Data excerpts:

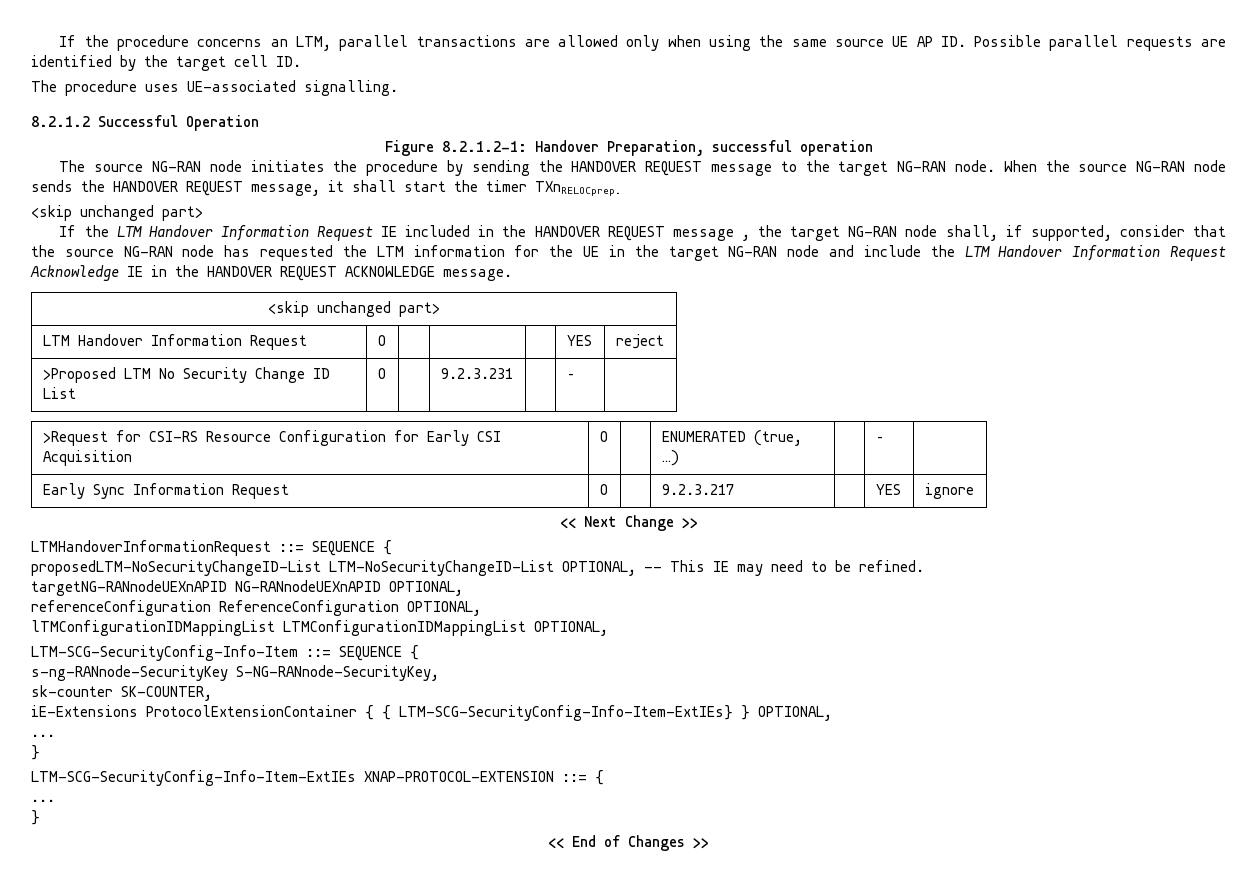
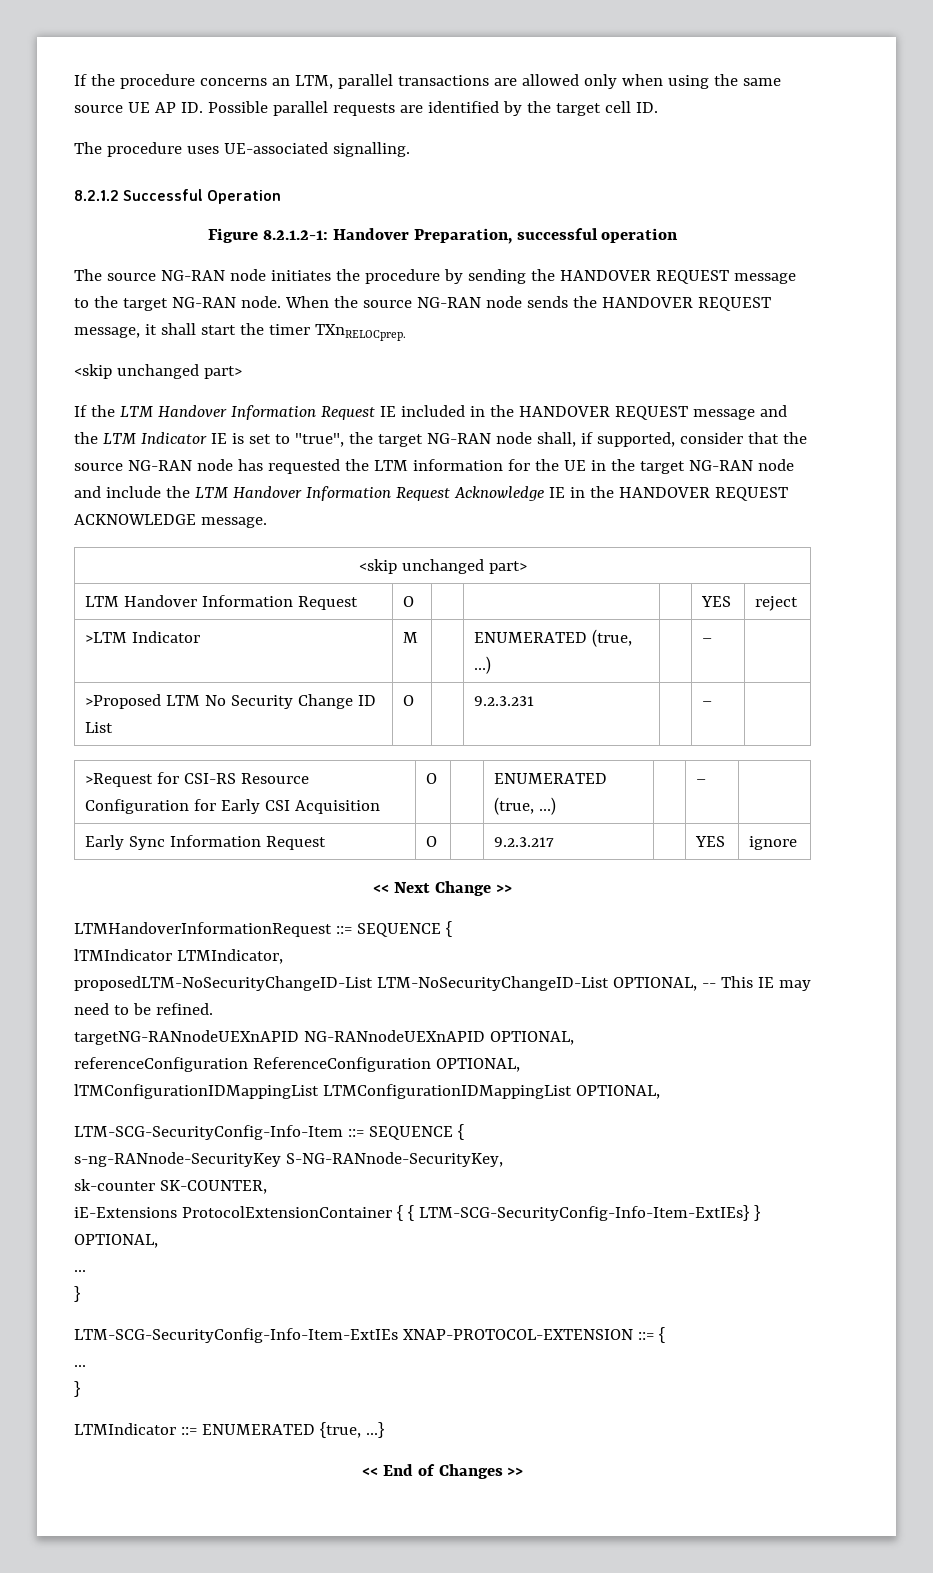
- If the LTM Handover Information Request IE included in the HANDOVER REQUEST message , the target NG-RAN node shall, if supported, consider that the source NG-RAN node has requested the LTM information for the UE in the target NG-RAN node and include the LTM Handover Information Request Acknowledge IE in the HANDOVER REQUEST ACKNOWLEDGE message.
+ If the LTM Handover Information Request IE included in the HANDOVER REQUEST message and the LTM Indicator IE is set to "true", the target NG-RAN node shall, if supported, consider that the source NG-RAN node has requested the LTM information for the UE in the target NG-RAN node and include the LTM Handover Information Request Acknowledge IE in the HANDOVER REQUEST ACKNOWLEDGE message.
+ >LTM Indicator | M | | ENUMERATED (true, …) | | – |
+ lTMIndicator LTMIndicator,
+ LTMIndicator ::= ENUMERATED {true, ...}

• _Problem to solve_:
Transcribe the records above exactly, without images.

• _Reply to the exercise_:
- If the LTM Handover Information Request IE included in the HANDOVER REQUEST message , the target NG-RAN node shall, if supported, consider that the source NG-RAN node has requested the LTM information for the UE in the target NG-RAN node and include the LTM Handover Information Request Acknowledge IE in the HANDOVER REQUEST ACKNOWLEDGE message.
+ If the LTM Handover Information Request IE included in the HANDOVER REQUEST message and the LTM Indicator IE is set to "true", the target NG-RAN node shall, if supported, consider that the source NG-RAN node has requested the LTM information for the UE in the target NG-RAN node and include the LTM Handover Information Request Acknowledge IE in the HANDOVER REQUEST ACKNOWLEDGE message.
+ >LTM Indicator | M | | ENUMERATED (true, …) | | – |
+ lTMIndicator LTMIndicator,
+ LTMIndicator ::= ENUMERATED {true, ...}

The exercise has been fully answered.